Der Vorstandsvorsitzende von VfB Stuttgart, Alexander Wehrle, hat eine klare Stellungnahme zur Zukunft von Mittelfeldspieler Angelo Stiller abgegeben und in der Sport1 Doppelpass-Show erklärt, dass der Verein „absolut kein Interesse“ daran habe, den Spieler in diesem Sommer zu verkaufen. Wehrle bestätigte, dass trotz Medienberichten, die Stiller mit einem Wechsel zur Juventus in Verbindung bringen, kein Verein offiziellen Kontakt mit Stuttgart bezüglich eines Transfers des 23-Jährigen aufgenommen habe.
Wehrle ging direkt auf die hartnäckigen Spekulationen um einen seiner Schlüsselspieler ein. „In all der Zeit, in der ich Angelo Stiller kenne, habe ich alle paar Wochen etwas über ihn gelesen“, sagte er. „Die Tatsache ist, dass mich noch niemand persönlich deswegen kontaktiert hat. Und ich habe auch nichts Schriftliches erhalten.“ Er betonte Stillers Bedeutung für das Team und erklärte, dass die Position des Vereins darin bestehe, Gespräche über einen möglichen Abgang nicht einmal zu führen.
Der Mittelfeldspieler, der 2023 von Bayern München zu Stuttgart kam, war eine entscheidende Komponente von Sebastian Hoeness’ leistungsstarker Mannschaft, die die vergangene Saison auf einem sensationellen zweiten Platz in der Bundesliga beendete. Stillers Rolle als tiefliegender Spielmacher war integral für Stuttgarts taktisches System, was seinen potenziellen Verlust zu einer erheblichen Sorge für die Ambitionen des Vereins in der Champions League in der nächsten Saison macht.
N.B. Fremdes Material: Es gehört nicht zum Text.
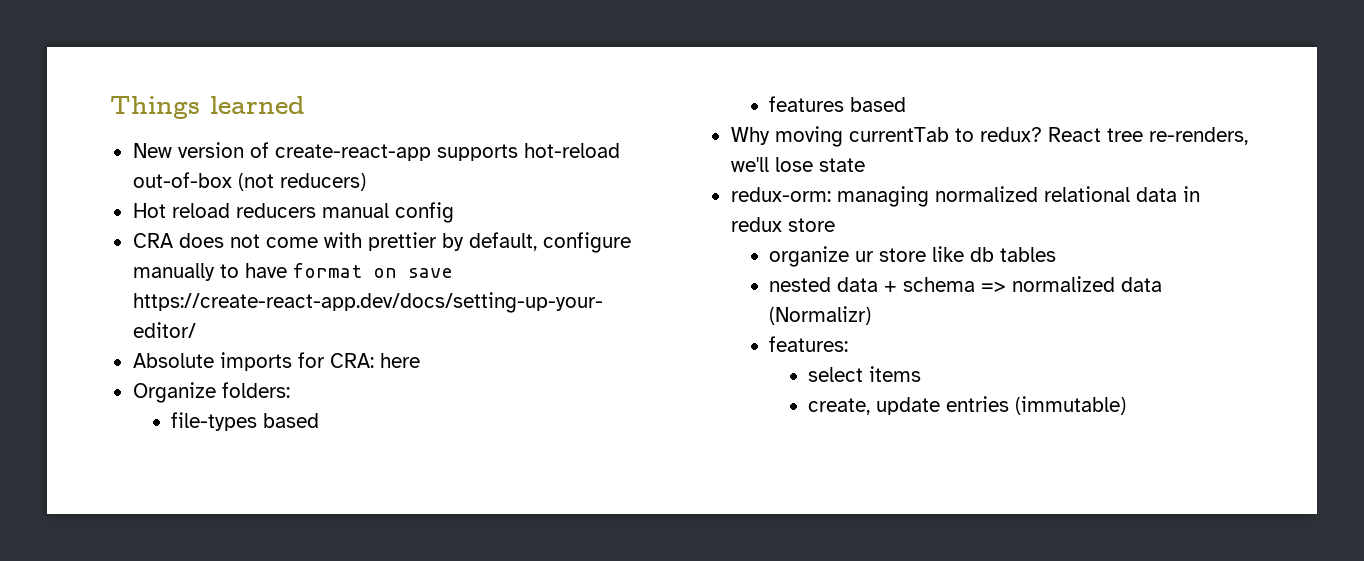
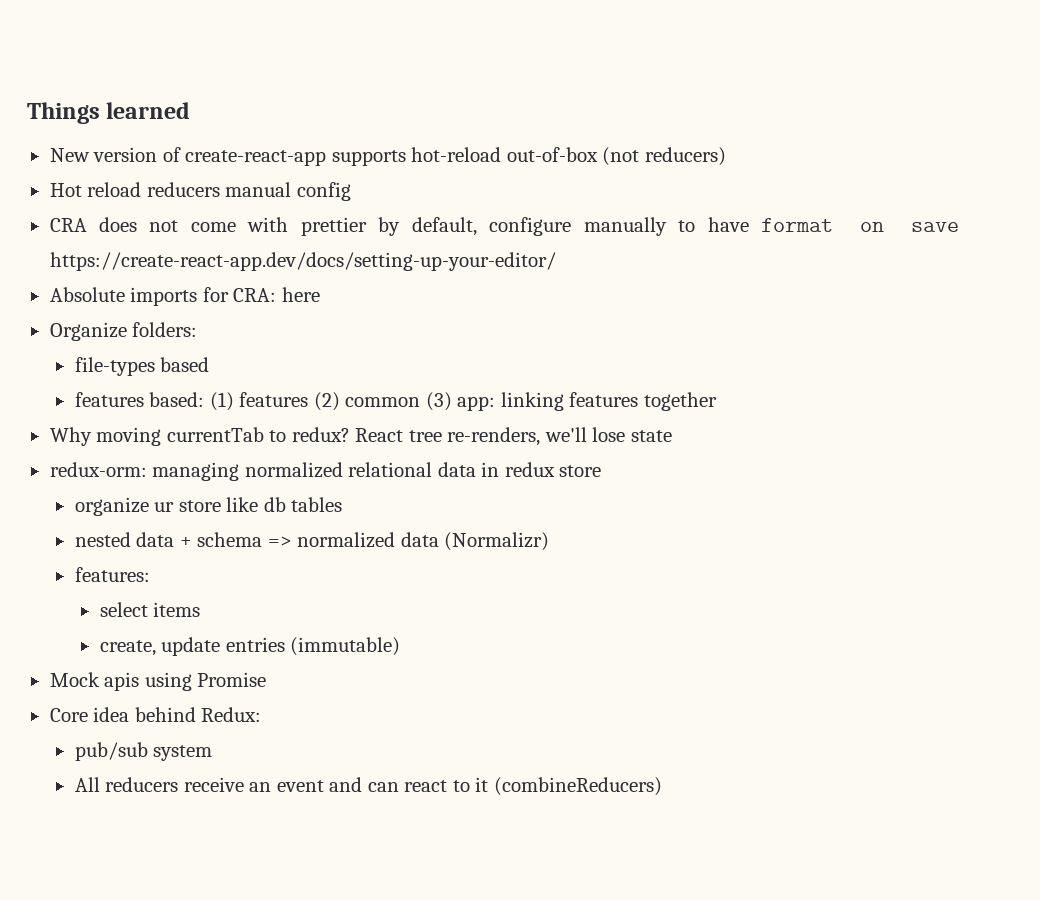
[850,97,907,112] based -> [149,392,717,411] based: (1) features (2) common (3) app: linking features together
(1126, 405) none -> [49,672,267,691] [49,707,262,722] [74,742,213,761] [74,777,662,796] // Mock apis using Promise // Core idea behind Redux: // pub/sub system // All reducers receive an event and can react to it (combineReducers)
Jüngste Berichte aus Italien deuteten darauf hin, dass Juventus Gespräche mit Stillers Vertretern aufgenommen hatte, aber Wehrles Kommentare deuten darauf hin, dass diese Gespräche nicht auf Vereinsebene fortgesetzt wurden. Mit einem langfristigen Vertrag bis 2028 hat Stuttgart eine sehr starke Verhandlungsposition und scheint entschlossen, auf seinen jüngsten Erfolg mit seiner Kernmannschaft aufzubauen.
Die klare Haltung der Stuttgarter Führungsebene spiegelt eine breitere Verschiebung in der Bundesliga wider, in der die Vereine zunehmend darum kämpfen, ihre Top-Talente angesichts des Interesses europäischer Traditionsvereine zu halten. Für Juventus oder einen anderen Interessenten würde die Verpflichtung von Stiller nun ein substanzielles Angebot und ein überzeugendes Angebot an einen Verein erfordern, der ihn als Eckpfeiler seines Projekts betrachtet. Die klare Botschaft von Stuttgart zielt darauf ab, die Spekulationen frühzeitig im Transferfenster zu beenden, damit sich der Spieler und das Team auf die Vorbereitung auf die kommende Saison konzentrieren können.